Türkiye kritik bir süreçten geçiyor. Onun için mart ayında yapılacak mahalli seçimler büyük önem taşıyor.

Ülke  üzerinde emelleri olanlar artık bunu gizlemeyecek kadar küstahlaştılar. Yargı vatan torağına operasyon yapmak isteyenleri görmezden geliyor.Türkiye bölgelere ayrılıyor.Doğu’nun bazı vilayetleri farklı adlarla adlandırılarak,ayrışmanın,kopmanın zemini hazırlanıyor.Başbakan’ın açtığı Kürdistan kapısından sırasıyla ne kadar bölücü varsa onu gerekçe göstererek giriyor.

Türkiye toprağının bir kısmını Kürdistan diye nitelemek suçtur.Bu basit bir adlandırma veya Barzani’ye jest gösterisi değil.Vatan toprağının bir kısmında farklı bir aidiyet bilinci oluşturmaktır.Nitekim daha başbakan’ın sözlerinin yankısı kesilmeden Barzani’nin Televizyonu Türkiye’nin doğu’sunu Kürdistan ilan etti. Şimdi bazıları güya bu nitelemeyi eleştirerek Barzani’yi takbih ediyor. Barzani’ye kızmaya gerek var mı? Sözün esas sahibi Başbakan.
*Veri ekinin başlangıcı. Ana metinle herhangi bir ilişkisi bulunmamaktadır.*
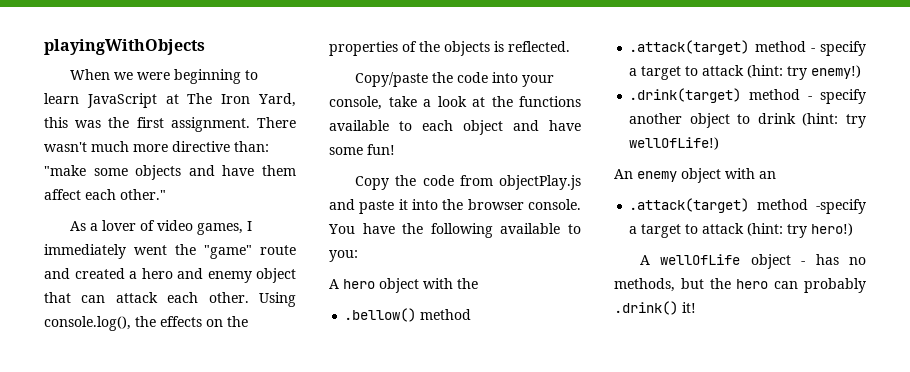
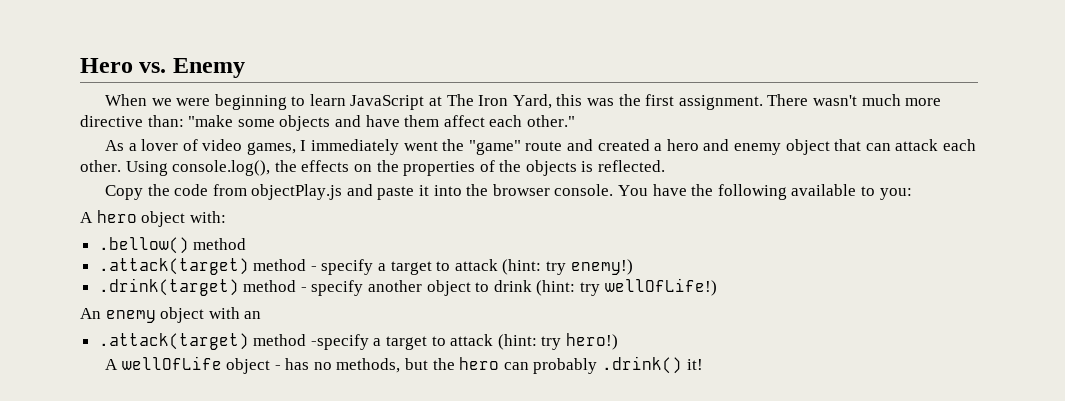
[44,39,205,55] playingWithObjects -> [80,58,245,78] Hero vs. Enemy
[355,72,555,87] [329,96,581,110] [329,120,581,135] [329,144,395,155] // Copy/paste the code into your console, take a look at the functions available to each object and have some fun! -> (666, 166) none
[423,278,478,289] with the -> [189,211,226,223] with:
Tepki gösterilecekse bu asla Barzani değil.

Bir parti kaybetmesin diye artık hiçbir inandırıcı yanı  kalmayan açılıma destek vermenin anlamı kalmamıştır.Açılımı savunanların çoğu aslında açılımı değil, AK partiyi savunuyor.AK parti kaybetmesin diye çökmüş bir süreci ayakta tutmaya çalışıyorlar. Sürecin akamete uğraması halinde neleri kaybedeceklerini bildikleri için böyle davranıyorlar.Halbuki esas olan bir partinin geleceği değil, milletin bekasıdır. Bütün partilerin politika üretirken hedefleri bu olmalıdır.

Bu seçimin sonuçları Kürdistan oluşturma sürecine milletin cevabı olacaktır.Kitle iletişim araçlarının düşünemez hale getirdiği bir topluluk, bu dezenformasyon karşısında ne kadar özgür davranır bilinmez. Fakat bilinen bir şey varsa, o da ilk defa bir seçimin milli bütünlüğümüzle bu kadar ilgili olduğudur.

Bu politikaya dur demek sadece vatandaşa ait bir mükellefiyet değil elbette. Muhalefet partilerine de büyük görevler düşüyor.Vatandaşın tereddütlerini, endişelerini oya tahvil edecek olan öteki partilerin performansıdır.Bunun için seçmeni etkileyecek araçların doğru tespit edilmesi  ve  Türk seçmeni neden etkilenir, sualinin cevabına göre stratejiler üretilmesi gerekir.Bugün siyaset pazarlaması tamamen profosyonelce yönetilmesi gerek bir alana dönmüştür.

Toplumla beraber düşünmek, toplumla beraber yürümeye neden olur.Politikalarını toplumun taleplerine çeviremeyenler, arkalarındaki toplumsal desteği büyütemezler.İslam hukuku savaş dönemlerinde hat cezalarını askıya almıştır. Dışarıdan gelen tehditlerle uğraşırken içeride zaaflar oluşturmayı doğru bulmamıştır.Türkiye’nin önemli bir dönemeçten geçtiğine inananlara düşen de içeriyle değil, dışarıyla hesaplaşmak olmalıdır.Politika düşman çoğaltarak değil, dost  çoğaltarak hedefe varır.Toplumu ikna süreci önce geleneksel tabanı ikna ederek başlar, sonra dalga, dalga genele teşmil edilir.Dostunu ikna edemeyen, bu çerçevenin dışında kalanları hiç ikna edemez. Çünkü toplum partileri önce yakın çevrenin duruşuna bakarak değerlendirir.

Türkiye zorlu problemlerle karşı karşıyadır.Öyle ki bütün iç hesaplaşmaların  tehirini, bütün kırgınlıkların izalesini gerektiren  bir süreçten geçiyoruz.Kuşatma altında bir ülkede şahsi hesaplaşmalarla vakit öldürmek aslında kuşatmaya destek olmaktır.Türkiye muhalefetini arıyor, mevcut partiler  ya milletin sesi olarak bu arayışa cevap verecekler, ya da bu devran bu şekilde sürüp gidecektir.